Лукаша запунцовела – мужик в непотребном виде застал. Опустила ноги на пол, одернула юбку, но внимательный глаз мог усмотреть розовую полоску кожи между краем сарафана и башмаками.
Голуба застыл на пороге, большой и неповоротливый.
– Проходи, садись к столу, – слова хозяйки наконец сняли чары.

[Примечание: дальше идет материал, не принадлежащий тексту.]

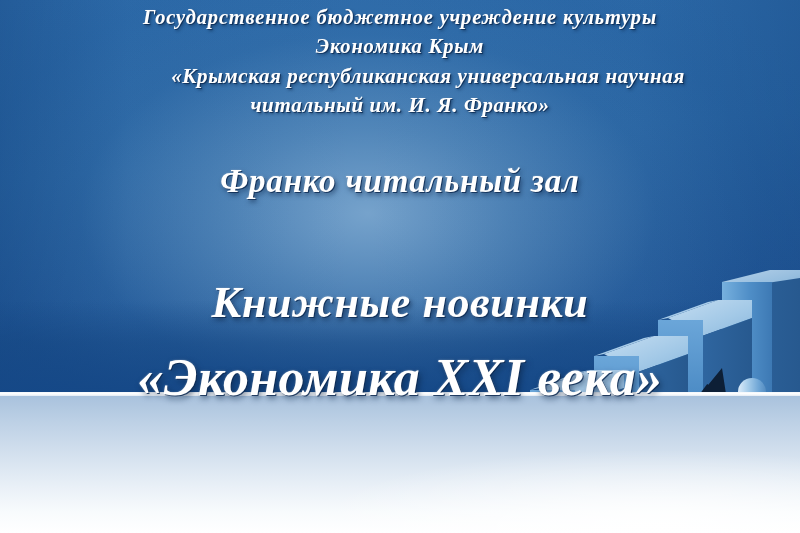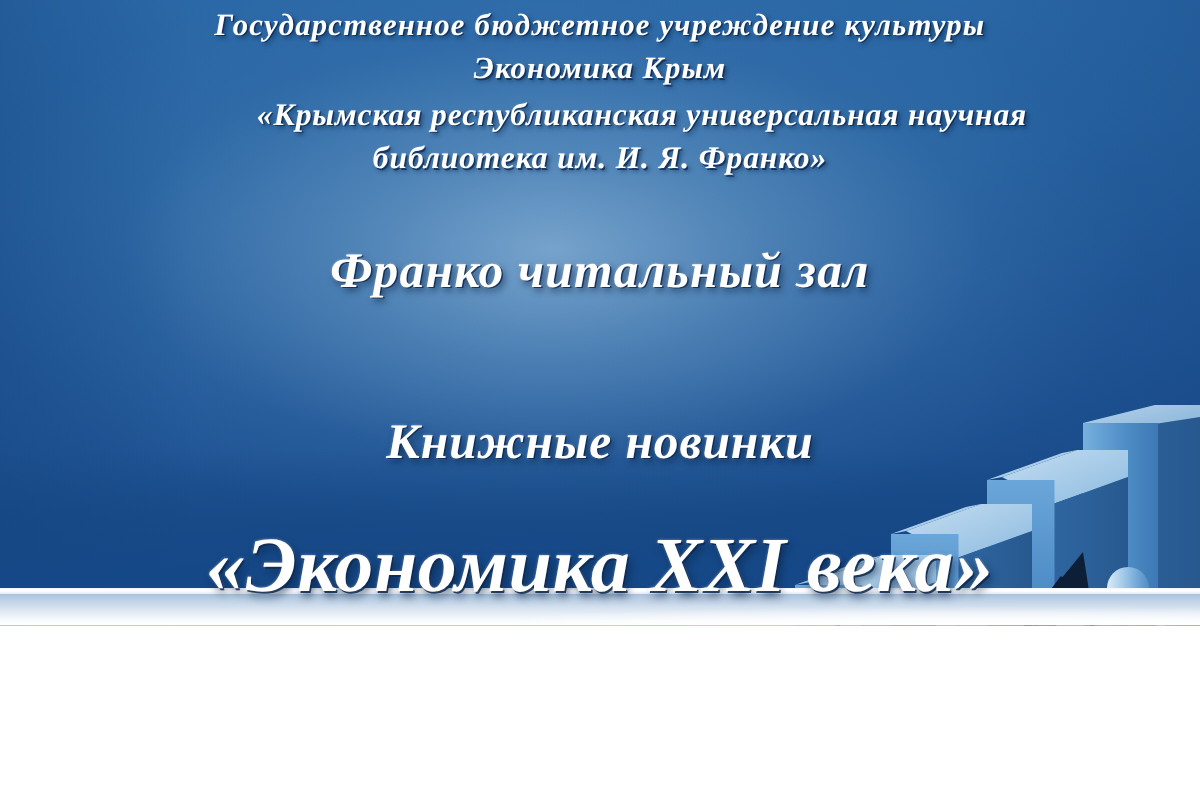"Государственное бюджетное учреждение" #poster { height: 417px -> 533px }
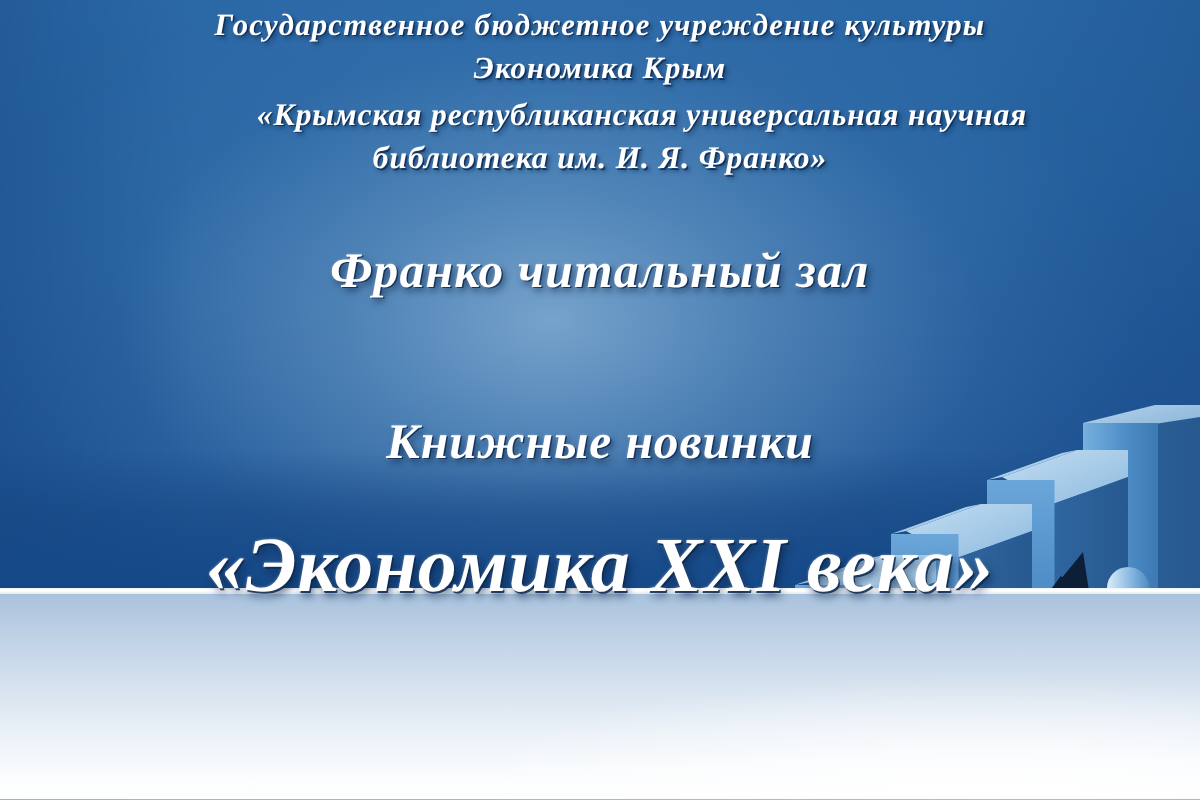"библиотека им. И. Я. Франко»" div.txt { text: библиотека -> читальный }
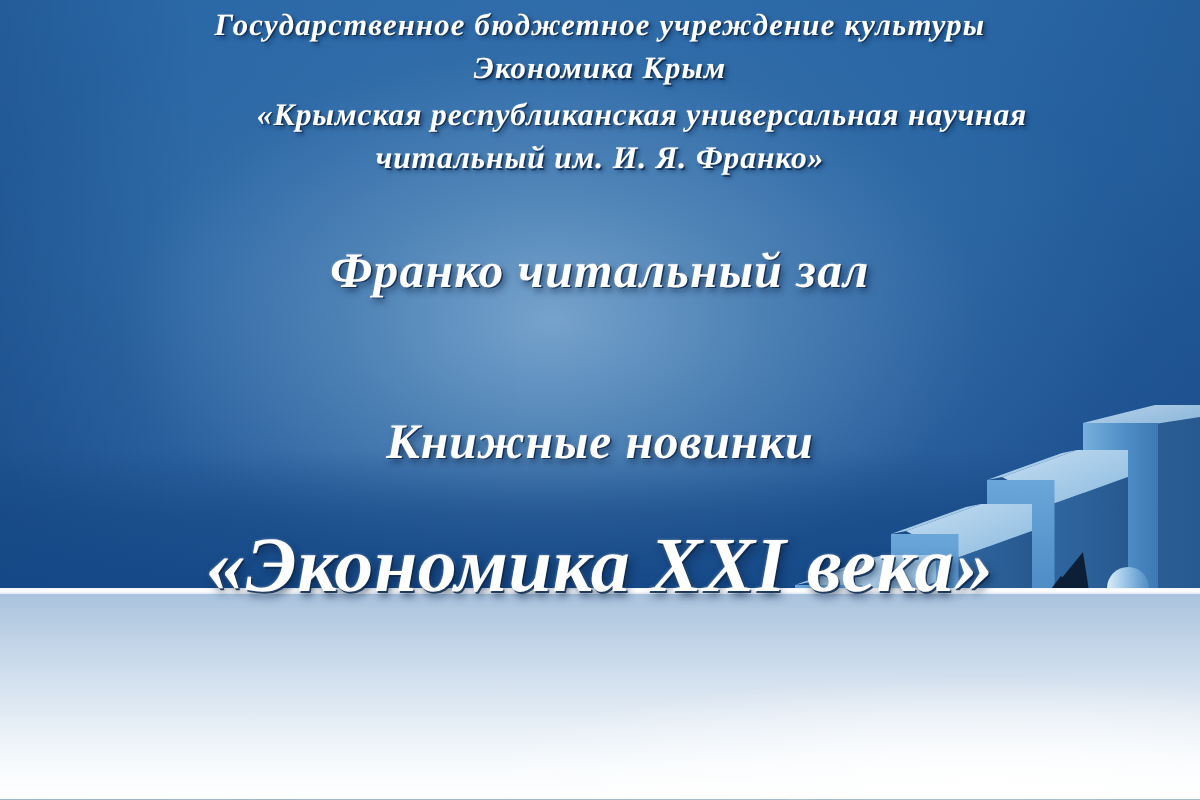"Книжные новинки" .novelty { font-size: 33px -> 44px }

Голуба поставил у двери заплечный мешок – очередной дар благодетеля. Сел, уставился на икону Спасителя, словно просил его защиты.
Лукерья исподтишка разглядывала гостя. Высокий, крепкий, немолодой, в богатом кафтане и шубе, сафьяновых сапогах, с саблей на поясе и золотой серьгой в ухе. Обычай заставлял ее отводить глаза от незнакомого мужчины, а любопытство шептало совсем о другом.
Голуба кхекнул, повернулся к Аксинье, открыл уже рот, чтобы сказать что-то, и уставился осоловело на молодую гостью. Лукерья сплетала из темно-янтарных своих волос не косу – драгоценный убор. Она оправилась уже от замешательства и, заметив оторопелый взгляд мужчины, еле заметно улыбалась, прикрыв глаза золотистыми ресницами.